At several MPSEB billing centres in the State capital, the consumers who pay Rs 500 notes are being asked to sign on the currency note itself.

And that’s not about a solitary suspicious-looking note but most of the consumers with Rs 500 notes are asked to bring the change in the form of Rs 100 notes: the plea is that the Rs 500 note could be fake.

“I went to deposit the bill at the counter near TM Convent School on Sultania Road but the person at the counter refused to accept the note initially and after much argument he asked me to sign it”, said Rajat, who came to deposit his brother’s bill. “Everything is right with the note but still they avoid the Rs 500 note as if all of them are fake”.

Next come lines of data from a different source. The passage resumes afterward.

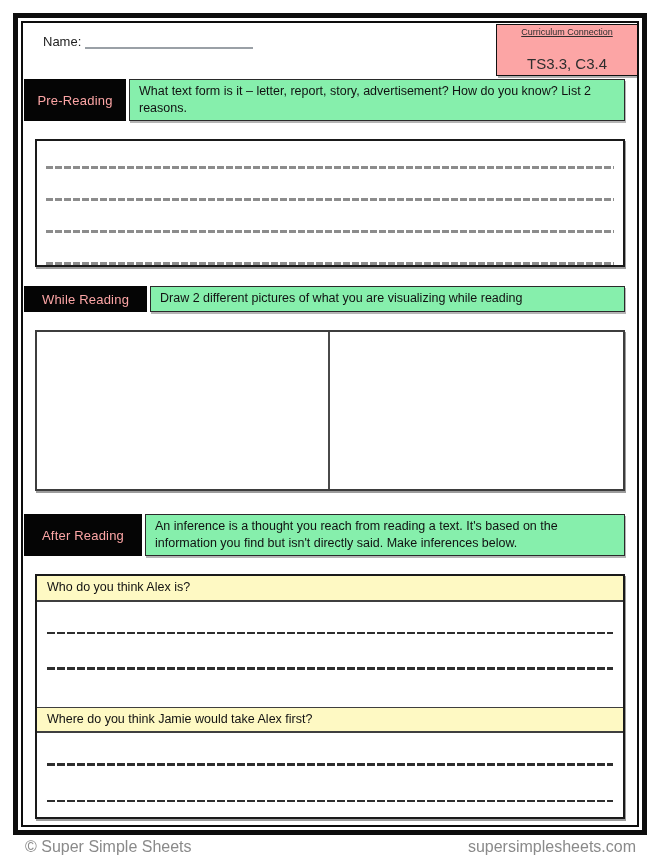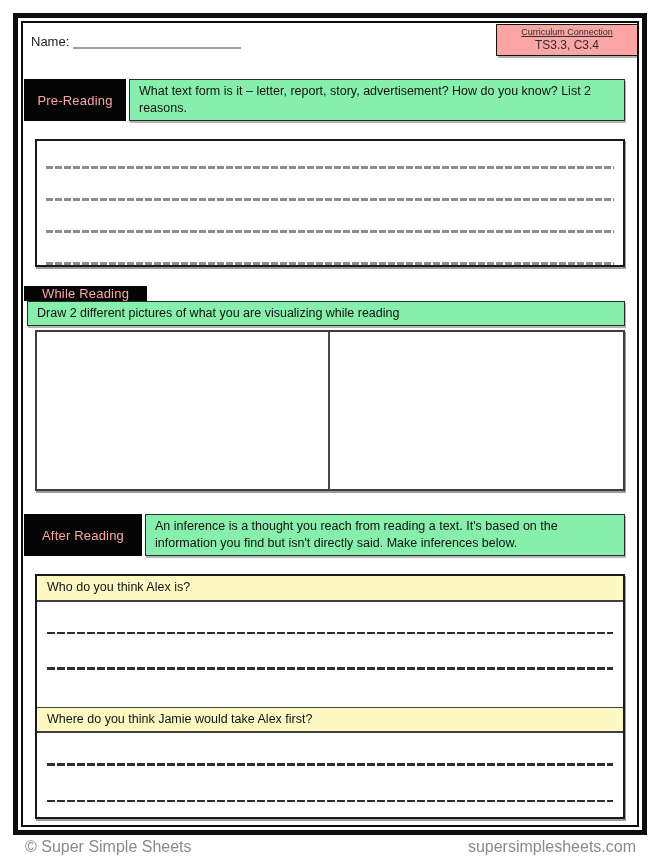--- a/index.html
+++ b/index.html
@@ -21,21 +21,21 @@
   .sheet-inner {
     width: 100%; height: 100%;
     border: 2px solid #0d0d0d;
     position: relative;
     overflow: hidden;
   }
 
   
   .header-row { position: relative; height: 56px; }
   .name-block {
-    position: absolute; left: 8px; top: 11px;
+    position: absolute; left: 20px; top: 11px;
     display: flex; align-items: flex-end;
     font-size: 13px; color: #222;
   }
   .name-underline {
     width: 168px; height: 15px;
     border-bottom: 2px solid #9aa0a6;
     margin-left: 4px;
   }
   .page-number {
     position: absolute; left: 0; right: 0; top: 13px;
@@ -45,21 +45,21 @@
     position: absolute; right: -1px; top: 1px;
     width: 142px;
     background: #fca5a5;
     border: 1px solid #111;
     box-shadow: 2px 2px 0 #b0b0b0;
     text-align: center;
     padding: 2px 2px 3px 2px;
     color: #2e2e2e;
   }
   .curriculum-title { font-size: 9px; text-decoration: underline; }
-  .curriculum-codes { font-size: 12px; margin-top: 1px; }
+  .curriculum-codes { font-size: 15px; margin-top: 18px; }
 
   
   .section-row {
     display: flex; align-items: stretch;
     margin-left: 1px; margin-right: 12px;
   }
   .section-label {
     flex: 0 0 auto;
     background: #050505; color: #fca5a5;
     display: flex; align-items: center; justify-content: center;
@@ -73,21 +73,21 @@
     flex: 1 1 auto;
     margin-left: 3px;
     background: #86efac;
     border: 1px solid #2a2a2a;
     box-shadow: 1px 2px 0 #b5b5b5;
     display: flex; align-items: center;
     padding: 3px 9px;
     font-size: 12.5px; line-height: 1.38; color: #111;
   }
   .row-pre   { height: 42px; }
-  .row-while { height: 26px; margin-top: 19px; flex-direction: column; }
+  .row-while { height: 26px; margin-top: 19px; }
   .row-after { height: 42px; margin-top: 23px; }
 
   
   .answer-box {
     margin: 18px 12px 0 12px;
     height: 128px;
     border: 2px solid #1a1a1a;
     box-shadow: 1px 2px 0 #9c9c9c;
     padding: 0 9px;
   }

In fact, most of the complaints come from old City where consumers allege harassment at billing centres in various forms. “I was asked to dish out another currency on the plea that the note looked too thin”, said another consumer at the billing centre at Imami Gate.

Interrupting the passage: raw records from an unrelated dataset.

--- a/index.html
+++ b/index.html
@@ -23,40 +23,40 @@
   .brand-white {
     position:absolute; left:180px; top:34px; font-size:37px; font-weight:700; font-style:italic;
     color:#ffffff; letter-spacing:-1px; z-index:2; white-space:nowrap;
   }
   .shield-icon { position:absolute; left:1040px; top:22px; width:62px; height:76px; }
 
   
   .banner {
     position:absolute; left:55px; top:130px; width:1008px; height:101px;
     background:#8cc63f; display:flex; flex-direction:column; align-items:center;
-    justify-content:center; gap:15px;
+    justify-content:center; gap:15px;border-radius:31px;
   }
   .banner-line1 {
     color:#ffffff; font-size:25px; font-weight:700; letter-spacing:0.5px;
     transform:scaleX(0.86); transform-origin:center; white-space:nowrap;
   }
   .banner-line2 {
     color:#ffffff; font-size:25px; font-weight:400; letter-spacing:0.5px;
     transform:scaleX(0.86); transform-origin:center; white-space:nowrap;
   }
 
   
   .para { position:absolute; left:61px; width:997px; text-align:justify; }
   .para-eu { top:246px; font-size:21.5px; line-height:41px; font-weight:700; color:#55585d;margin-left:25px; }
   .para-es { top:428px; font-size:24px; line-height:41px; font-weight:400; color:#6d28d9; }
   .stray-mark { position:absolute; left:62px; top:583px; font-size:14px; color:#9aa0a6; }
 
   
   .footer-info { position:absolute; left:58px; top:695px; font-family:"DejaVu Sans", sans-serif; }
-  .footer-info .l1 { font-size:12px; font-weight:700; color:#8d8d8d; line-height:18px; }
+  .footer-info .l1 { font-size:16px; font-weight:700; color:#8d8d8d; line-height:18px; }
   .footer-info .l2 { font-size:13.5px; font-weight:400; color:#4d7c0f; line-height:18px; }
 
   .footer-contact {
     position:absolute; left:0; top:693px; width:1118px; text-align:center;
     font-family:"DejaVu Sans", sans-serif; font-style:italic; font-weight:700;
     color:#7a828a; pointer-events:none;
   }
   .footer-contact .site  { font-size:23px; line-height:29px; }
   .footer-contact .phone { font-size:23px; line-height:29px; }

“I was asked to write my name and the serial number of the notes on the backside of the bill and that too twice”, he further said not wishing to disclose his name as he feared that there could be vengeful action in the form of inflated bills if his name appeared as complainant.

When this correspondent asked the person at the widow, the latter said it was order from the higher authorities though he didn’t name the officer.

Talking to the Hindustan Times, Superintending Engineer (SE) M K Gupta said that he would look into the complaint. Gupta said perhaps the personnel

at the billing centre were being extra-cautious but they should just check the currency note. “There are no orders to get signature on the currency note”, he further said.   Police officials say that nobody could be compelled to sign anywhere as per law.

“If they are getting so careful then they can devise a mechanism to feed the number of the currency note that looks suspicious rather than forcing someone to sign on Indian currency”, says a police officer.